עמוד בית
Wed, 09.10.24

The Health of Labor Immigrants

The dual suicide bombings in the Neve Shaanan pedestrian mall in south Tel Aviv in 2003 forced us, the doctors, to look at the new reality in all its ugliness. Twenty-three people were killed in this terrible terrorist attack, and over one hundred injured. Among the injured were Israelis, alongside foreign workers that live and work in the area. While the rescue teams hurried to transfer the Israelis to the hospitals, the foreign workers, though injured and bleeding, preferred to hide in a secure corner for fear of the police. Their fear of being arrested and deported from Israel, as part of the mass deportation policy declared against them, took precedence over their need for urgent medical treatment. Even the generous announcement of the then Minister of Interior, Mr. Eli Yishai, that the injured and their families would be granted temporary residence permits did not ease the apprehension of the labor immigrant community. Many of the foreign workers avoided coming to hospitals to visit their hospitalized friends for fear of deportation. This signified a new and ugly height of inequality in access to and benefit from health and medical means available in Israeli society.

 

Approximately one month after this event, the IMA Ethics Bureau held a discussion about the status of labor immigrants in Israel. The Bureau members maintained that they must express an unequivocal position concerning basic human rights of individuals at the bottom of the social ladder in Israel.
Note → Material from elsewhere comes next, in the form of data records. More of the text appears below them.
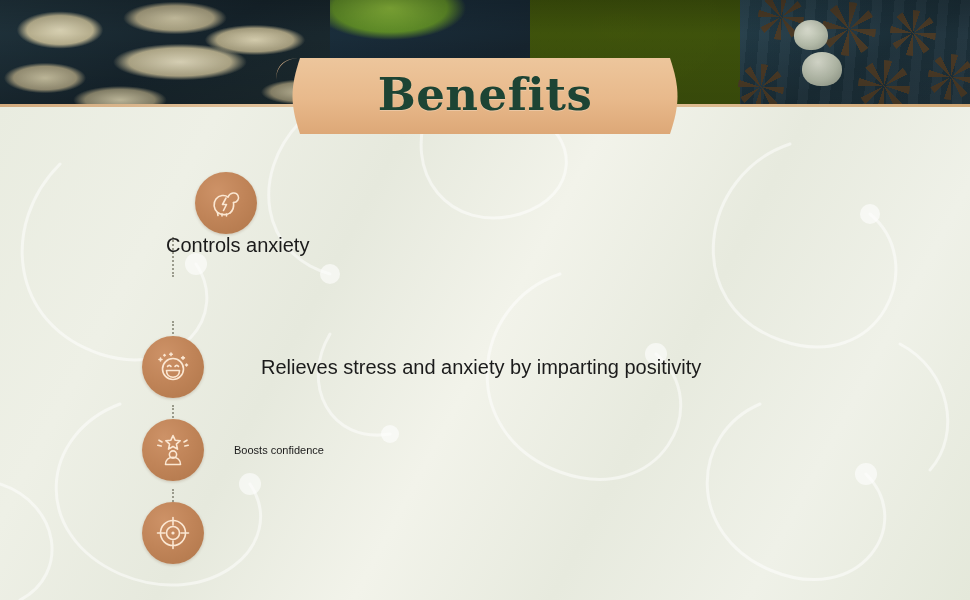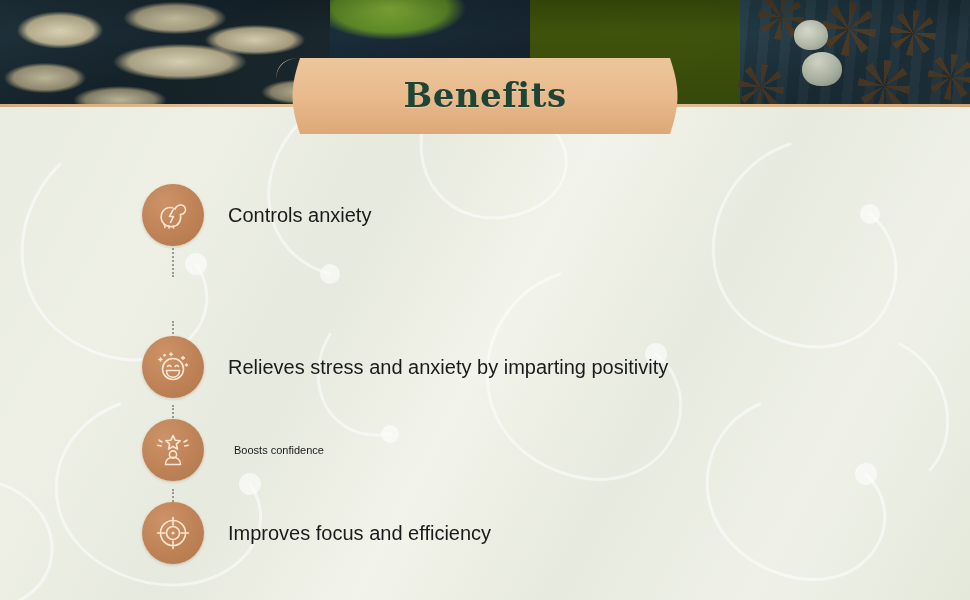--- a/index.html
+++ b/index.html
@@ -173,7 +173,7 @@
     text-align: center;
     font-family: "DejaVu Serif", serif;
     font-weight: bold;
-    font-size: 34px;
+    font-size: 45px;
     letter-spacing: .5px;
     color: #1d4434;
     text-shadow: 0 1px 0 rgba(255,255,255,.25);

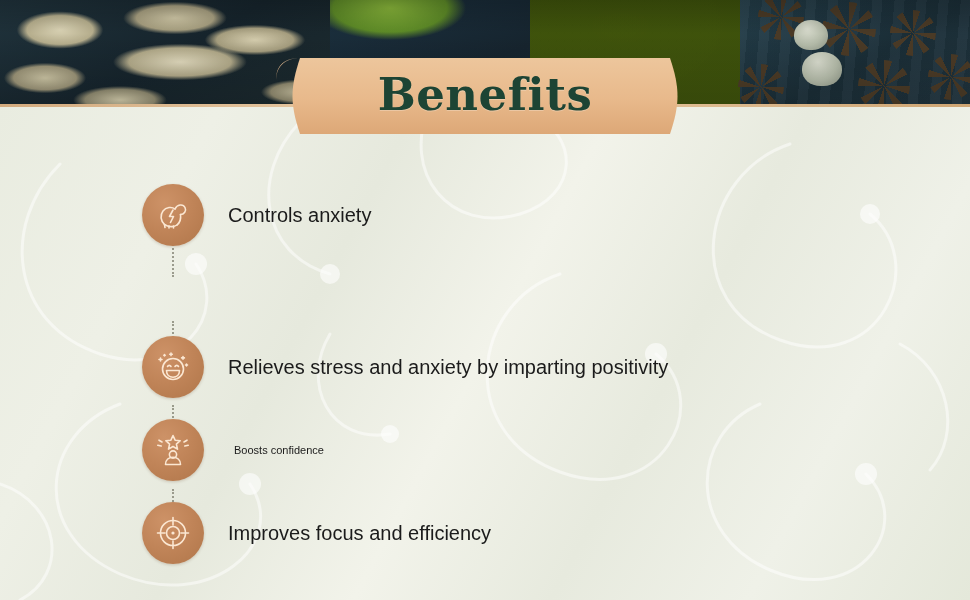--- a/index.html
+++ b/index.html
@@ -302,7 +302,7 @@
     <div class="connector" style="top:301px;  height:40px;"></div>
     <div class="connector" style="top:385px;  height:40px;"></div>
 
-    <div class="row" style="top:80px;">
+    <div class="row" style="top:68px;flex-direction:column;">
       <div class="icon-badge">
         <svg width="34" height="34" viewBox="0 0 34 34" fill="none" stroke="#fbe7d2" stroke-width="1.6" stroke-linecap="round" stroke-linejoin="round">
           <path d="M8.5 26.5 C4.5 23 4 17 7 13 C10 9 16 8.5 19 11"></path>

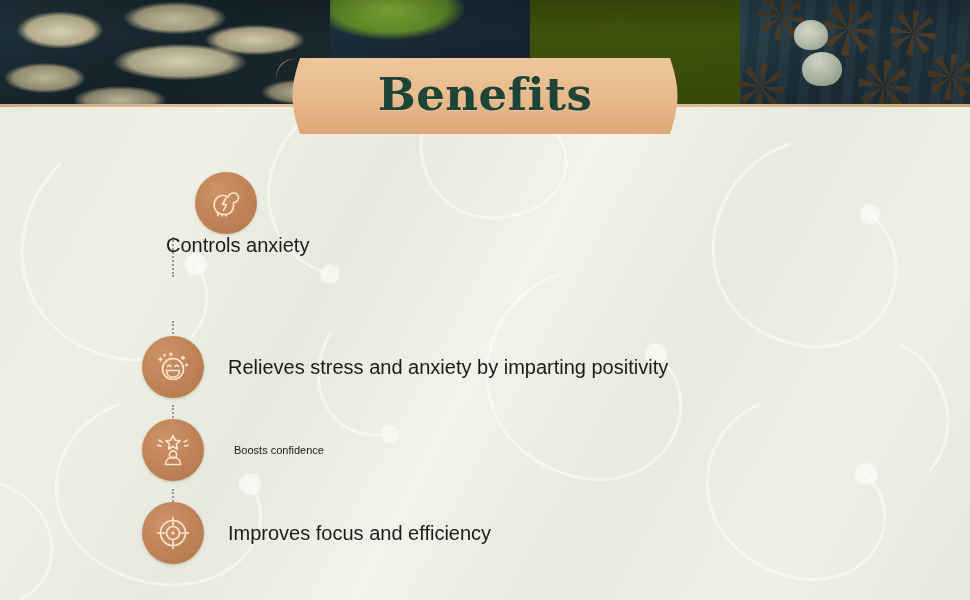--- a/index.html
+++ b/index.html
@@ -319,7 +319,7 @@
     </div>
 
 
-    <div class="row" style="top:232px;">
+    <div class="row" style="top:232px;gap:33px;">
       <div class="icon-badge">
         <svg width="36" height="36" viewBox="0 0 36 36" fill="none" stroke="#fbe7d2" stroke-width="1.6" stroke-linecap="round" stroke-linejoin="round">
           <circle cx="18" cy="20" r="10.5"></circle>

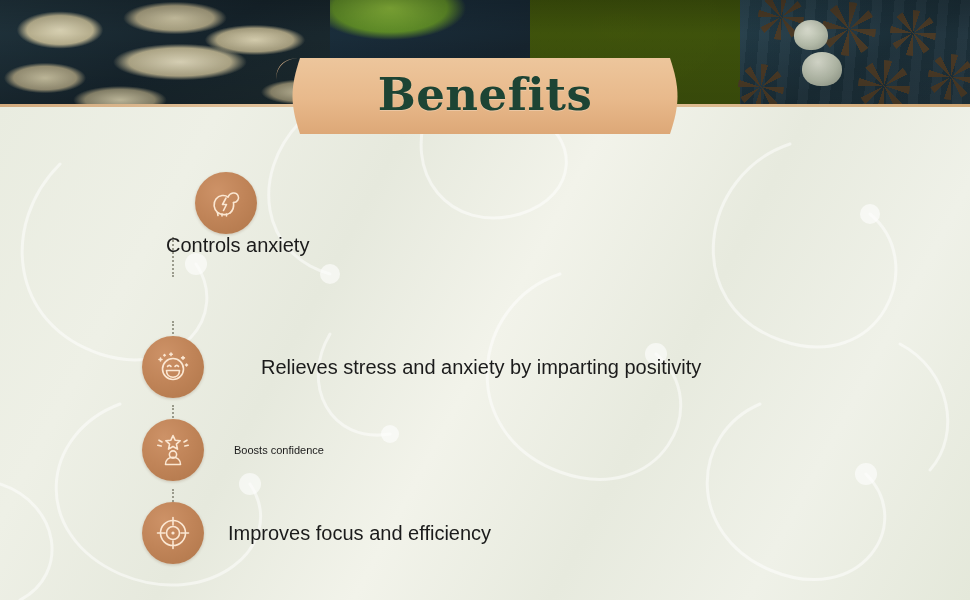--- a/index.html
+++ b/index.html
@@ -357,7 +357,6 @@
           <path d="M19 3.5 L19 11 M19 27 L19 34.5 M3.5 19 L11 19 M27 19 L34.5 19"></path>
         </svg>
       </div>
-      <div class="row-label">Improves focus and efficiency</div>
     </div>
 
   </div>

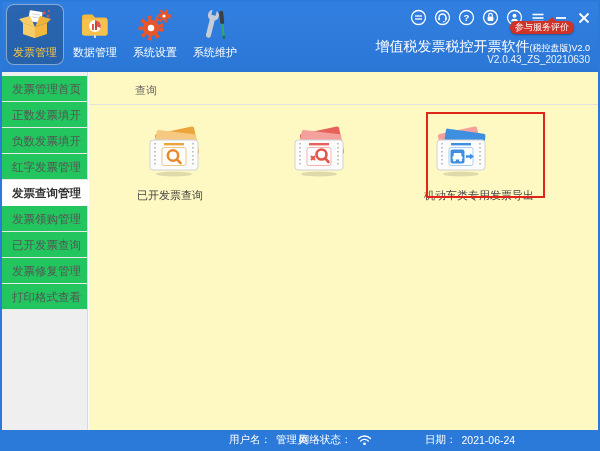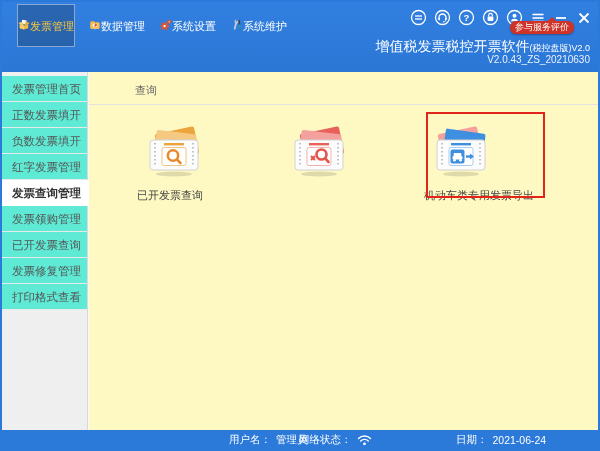--- a/index.html
+++ b/index.html
@@ -15,10 +15,9 @@
   }
   .nav{ position:absolute; left:4px; top:2px; display:flex; align-items:flex-start; }
   .nav-item{
-    width:58px; padding:3px 0 4px; margin-right:2px; border-radius:0;
-    display:flex; flex-direction:row; align-items:center; cursor:pointer;
+    width:58px; padding:3px 0 4px; margin-right:2px; border-radius:8px;
+    display:flex; flex-direction:column; align-items:center; cursor:pointer;
     border:1px solid transparent;
-    margin-left:11px;
   }
   .nav-item.selected{
     background:rgba(30,55,90,.35);

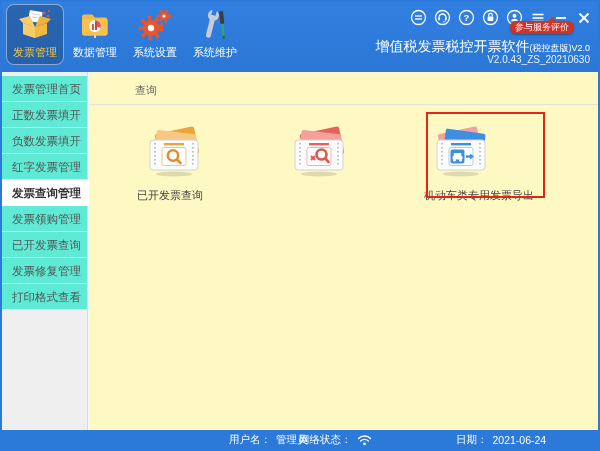--- a/index.html
+++ b/index.html
@@ -50,7 +50,7 @@
   }
   .side-item{
     height:26px; line-height:26px; padding-left:10px; font-size:11.5px; color:#555;
-    cursor:pointer; white-space:nowrap; border-bottom:1px solid #e9e9e9; background:#5eead4;
+    cursor:pointer; white-space:nowrap; border-bottom:1px solid #e9e9e9; background:#22c55e;
   }
   .side-item.selected{
     position:relative; width:87px; background:#ffffff; color:#333; font-weight:bold; z-index:2;

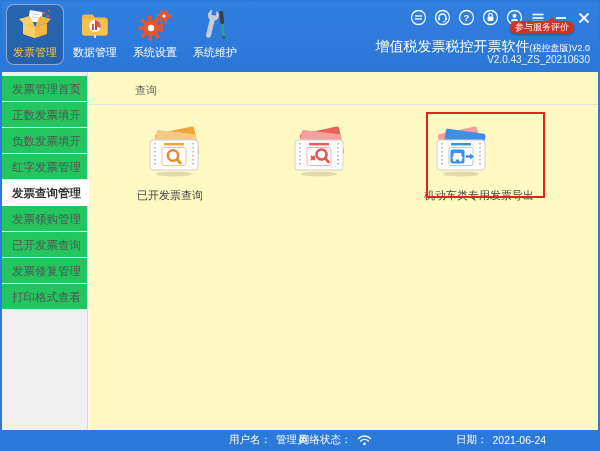--- a/index.html
+++ b/index.html
@@ -76,7 +76,7 @@
     background:#2b79d8; color:#fff; font-size:10.5px;
   }
   .sgroup{ position:absolute; top:0; height:19px; display:flex; align-items:center; gap:5px; white-space:nowrap; }
-  .sg1{ left:227px; } .sg2{ left:297px; } .sg3{ left:378px;margin-top:24px; } .sg4{ left:454px; }
+  .sg1{ left:227px; } .sg2{ left:297px; } .sg3{ left:378px;margin-top:24px; } .sg4{ left:423px; }
 </style>
 </head>
 <body>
Representatives of organizations assisting foreign workers also participated in the discussion – “Kav Laoved” (Worker’s Hotline) and “Physicians for Human Rights - Israel”. At the end of the discussion the Ethics Bureau members adopted the following position paper:

 

  •  Immigration for work purposes is a worldwide phenomenon that cannot be solved by purely administrative measures.
  • The fact that hundreds of thousands of labor immigrants reside in Israel requires State institutions to address the basic human rights of these workers, including their welfare, health and medical condition.
  • The medical condition of labor immigrants has a direct effect on the health of the entire population. Hence, the dual duty of the authorities to care for the health of these immigrants
  • Appropriate living and work condition standards should be set and enforced in order to prevent exploitation of labor immigrants and incidence of disease among then.
  • A proper legal framework should be created to enable all labor immigrants free access to medical services, while collecting health tax from them.
  • Every physician has the ethical duty to provide emergency medical treatment to labor immigrants who do not have medical insurance.
  • Providing non-emergency medical treatment to labor immigrants is the discretion of the physician, even if such treatments are not covered by the National Health Insurance Law.
  • As part of the general maintenance of patient confidentiality, the medical confidentiality of labor immigrants requesting medical treatment shall also be preserved.
  • ·The IMA Ethics Bureau calls on doctors that are IMA members to volunteer and contribute their professional experience for the benefit of labor immigrants in Israel.